2°) d'enjoindre au préfet de l'Yonne de lui délivrer l'autorisation environnementale sollicitée, en précisant les prescriptions nécessaires à la préservation des intérêts protégés, dans un délai d'un mois à compter de la notification de l'arrêt à intervenir, sous astreinte de 500 euros par jour de retard ;
3°) de mettre à la charge de l'État la somme de 3 000 euros en application de l'article L. 761-1 du code de justice administrative.
Elle soutient que :
- l'intervention de l'association Villes et villages en campagne et autres n'est pas recevable dans la mesure où le président de l'association n'a pas qualité pour la représenter et que les intervenants personnes physiques ne justifient pas que les éoliennes seront visibles depuis chez eux ;
- l'arrêté est insuffisamment motivé ;
- le motif tiré de ce que le projet présente un danger pour les intérêts mentionnés à l'article L. 211-1 du code de l'environnement et notamment la ressource en eau, est entaché d'erreur d'appréciation ;
- le motif tiré de ce que le projet porterait atteinte aux paysages et à la conservation des sites et des monuments en méconnaissance de l'article L. 511-1 du code de l'environnement, est entaché d'erreur d'appréciation ;
- le motif tiré de l'incompatibilité du projet avec le projet d'aménagement et de développement durable du plan local d'urbanisme intercommunal de la communauté de communes du Jovinien est entaché d'une erreur de droit et d'une erreur d'appréciation.

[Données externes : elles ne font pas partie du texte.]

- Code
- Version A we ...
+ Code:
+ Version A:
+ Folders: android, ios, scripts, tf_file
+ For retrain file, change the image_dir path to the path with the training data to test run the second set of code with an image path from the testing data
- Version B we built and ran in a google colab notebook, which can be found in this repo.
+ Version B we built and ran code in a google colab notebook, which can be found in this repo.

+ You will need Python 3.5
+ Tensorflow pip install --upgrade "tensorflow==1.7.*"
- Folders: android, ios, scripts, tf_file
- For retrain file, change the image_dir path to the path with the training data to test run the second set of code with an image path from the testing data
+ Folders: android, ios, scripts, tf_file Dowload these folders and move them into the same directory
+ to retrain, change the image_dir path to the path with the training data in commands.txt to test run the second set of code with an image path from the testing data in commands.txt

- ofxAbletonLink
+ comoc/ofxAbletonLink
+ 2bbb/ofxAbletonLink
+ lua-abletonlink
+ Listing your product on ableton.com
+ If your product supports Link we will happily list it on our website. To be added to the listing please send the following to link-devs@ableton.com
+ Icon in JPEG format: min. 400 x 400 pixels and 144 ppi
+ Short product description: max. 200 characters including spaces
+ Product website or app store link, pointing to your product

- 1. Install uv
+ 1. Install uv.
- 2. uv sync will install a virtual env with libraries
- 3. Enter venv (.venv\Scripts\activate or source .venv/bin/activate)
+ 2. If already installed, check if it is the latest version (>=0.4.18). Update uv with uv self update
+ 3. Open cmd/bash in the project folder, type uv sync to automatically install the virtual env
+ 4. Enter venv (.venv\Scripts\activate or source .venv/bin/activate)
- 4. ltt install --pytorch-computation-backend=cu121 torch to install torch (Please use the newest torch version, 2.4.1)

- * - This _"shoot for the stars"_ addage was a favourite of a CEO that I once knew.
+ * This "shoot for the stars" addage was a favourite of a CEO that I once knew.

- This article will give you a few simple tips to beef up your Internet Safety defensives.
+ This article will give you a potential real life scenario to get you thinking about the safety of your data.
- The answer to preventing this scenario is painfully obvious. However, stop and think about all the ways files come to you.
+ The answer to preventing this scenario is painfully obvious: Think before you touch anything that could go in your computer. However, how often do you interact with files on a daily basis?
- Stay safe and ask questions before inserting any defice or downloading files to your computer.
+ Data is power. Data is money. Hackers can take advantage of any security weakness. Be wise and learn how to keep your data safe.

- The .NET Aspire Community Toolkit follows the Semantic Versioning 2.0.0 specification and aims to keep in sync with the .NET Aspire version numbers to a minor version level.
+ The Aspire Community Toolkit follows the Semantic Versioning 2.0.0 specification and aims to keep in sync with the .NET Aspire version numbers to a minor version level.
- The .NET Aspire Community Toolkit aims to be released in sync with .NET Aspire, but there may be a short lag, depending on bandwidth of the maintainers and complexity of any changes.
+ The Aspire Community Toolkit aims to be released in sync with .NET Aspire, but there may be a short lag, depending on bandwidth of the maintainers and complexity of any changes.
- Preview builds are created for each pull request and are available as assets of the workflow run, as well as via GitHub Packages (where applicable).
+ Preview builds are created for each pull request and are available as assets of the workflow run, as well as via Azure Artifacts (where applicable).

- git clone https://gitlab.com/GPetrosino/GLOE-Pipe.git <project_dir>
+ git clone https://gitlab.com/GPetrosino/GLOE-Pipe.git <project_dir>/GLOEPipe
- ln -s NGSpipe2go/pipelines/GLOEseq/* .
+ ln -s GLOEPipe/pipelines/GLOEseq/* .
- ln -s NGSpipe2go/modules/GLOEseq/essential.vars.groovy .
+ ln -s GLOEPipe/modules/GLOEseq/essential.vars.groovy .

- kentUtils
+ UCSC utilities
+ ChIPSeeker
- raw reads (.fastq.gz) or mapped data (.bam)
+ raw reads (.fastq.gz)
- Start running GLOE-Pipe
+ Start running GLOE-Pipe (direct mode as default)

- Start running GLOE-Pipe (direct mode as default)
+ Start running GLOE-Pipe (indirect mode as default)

Par une intervention enregistrée le 2 juin 2023 et complétée par un mémoire enregistré le 28 septembre 2023, ce dernier non communiqué, l'association Villes et villages en campagne, M. M... H..., M. E... A..., Mme G... D..., M. N... C..., M. et Mme K... et J... I..., M. et Mme B... et L... F..., représentés par Me Collet, demandent que la requête soit rejetée.
Ils soutiennent que :
- leur intervention est recevable dès lors qu'ils ont intérêt au maintien de la décision de refus ;
- les moyens soulevés par la société requérante ne sont pas fondés.
Par une intervention enregistrée le 28 septembre 2023, non communiquée, l'association Sites et monuments, représentée par Me Collet, demande que la requête soit rejetée.
Elle soutient que :
- son intervention est recevable dès lors qu'elle a intérêt au maintien de la décision de refus ;
- les moyens soulevés par la société requérante ne sont pas fondés.
Par une ordonnance du 22 juin 2023, l'instruction a été close au 29 septembre 2023.
Un mémoire du préfet de l'Yonne a été enregistré le 22 avril 2024, postérieurement à la clôture d'instruction.
Vu les autres pièces du dossier ;
Vu :
- le code de l'environnement ;
- le code de l'urbanisme ;
- le décret n° 2023-372 du 15 mai 2023 ;
- le code de justice administrative ;
Les parties ayant été régulièrement averties du jour de l'audience ;
Après avoir entendu au cours de l'audience publique :
- le rapport de Mme Duguit-Larcher, présidente assesseure ;
- les conclusions de M. Rivière, rapporteur public ;
- et les observations de Me Versini pour la société Béon Énergie ;
Considérant ce qui suit :
1. La société Béon Énergie demande à la cour d'annuler l'arrêté du 29 novembre 2022 par lequel le préfet de l'Yonne a refusé de lui accorder une autorisation environnementale pour la construction et l'exploitation d'un parc composé de trois éoliennes, de hauteurs respectives de cent-quatre-vingt, cent-quatre-vingt-dix et deux cents mètres en bout de pâle, d'une puissance de 12,6 MW et d'un poste de livraison sur le territoire de la commune de Béon.
Sur les interventions :
2. Le ministre de la transition écologique et de la cohésion des territoires, défendeur, à qui la requête a été communiquée, et auquel s'est substitué à compter du 1er juillet 2023 le préfet de l'Yonne par application du décret du 15 mai 2023 visé ci-dessus, n'a pas présenté, avant la clôture de l'instruction, de mémoire tendant à son rejet. Par suite les interventions présentées, d'une part, par l'association Villes et villages en campagne, M. H..., M. A..., Mme D..., M. C..., M. et Mme I..., M. et Mme F... et, d'autre part, par l'association Sites et monuments, qui tendent au rejet de la requête, ne sont pas recevables et ne peuvent qu'être rejetées.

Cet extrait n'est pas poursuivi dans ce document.